「桐生さん……」
俺はこの瞬間、確信した。
桐生さんはこのCDの中の“麗華”だ。
でも、苗字が違う。
なんでだろう。
なんなんだ。
この違和感は……。
教えてくれよ。
桐生さん……。
「ん……あたし、泣いてないよ……」
再びそう呟く桐生さんを見る。
嘘つけ。
泣いてんじゃん。
ていうか、
この人が泣くところ、初めて見た。
怒ることもない、泣くこともない。
ただただ、
笑うだけのこの人が泣いている。
俺の予想は外れてないと思うんだけどな……。
「桐生さん、家どこっすか?」
「泣いてないよ……あたし、笑ってるよ……」
「……ダメだこりゃ」
完全に寝ぼけてるな。
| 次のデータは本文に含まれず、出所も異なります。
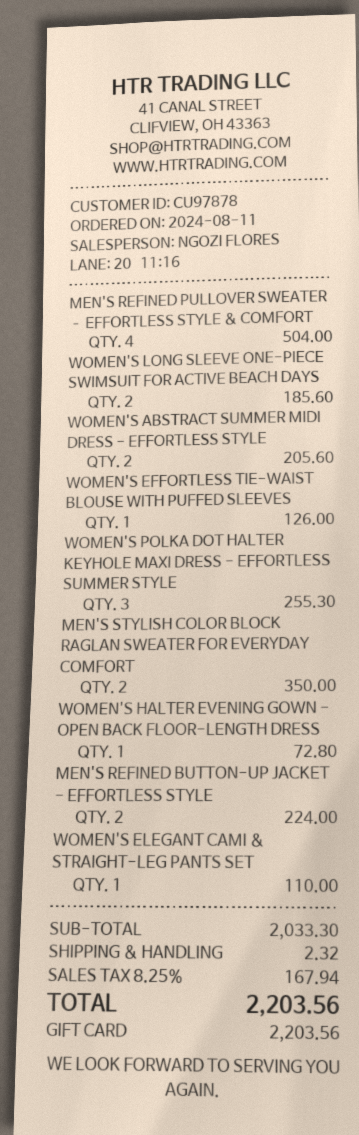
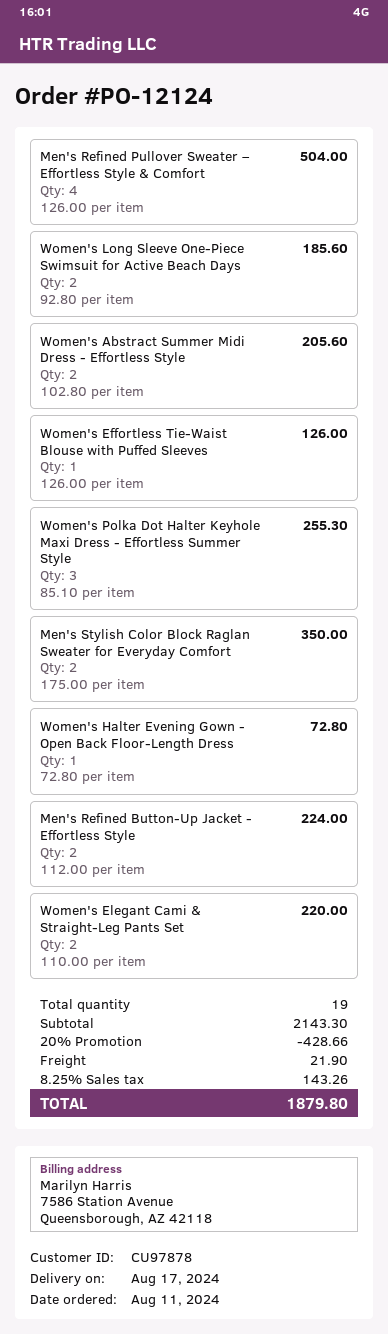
WOMEN'S ELEGANT CAMI & STRAIGHT-LEG PANTS SET: 1 for 110.00 -> 2 for 220.00
subtotal: 2033.30 -> 2143.30
discount: none -> 20% = 428.66
shipping: 2.32 -> 21.90
tax: 8.25% = 167.94 -> 8.25% = 143.26
total: 2203.56 -> 1879.80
この人。
俺はため息をついて、
そこらへんの書類をあさった。
桐生さん宛ての手紙を見つけ、住所を手首にメモする。
本当はいけないことだけど、しょうがない。
非常事態だ。
ていうか、
やっぱり桐生さんの下の名前、“麗華”だった、
ほんとにこのCDの麗華と同一人物なんじゃ……。
「ほら、桐生さん。立てますか?」
俺が話しかけても、
桐生さんは寝言ばっかりで、なかなか答えてくれなかった。
仕方ないよな。
疲れてんだもんな。
しょうがねぇな。
俺はそんな桐生さんをおぶってその部屋を出た。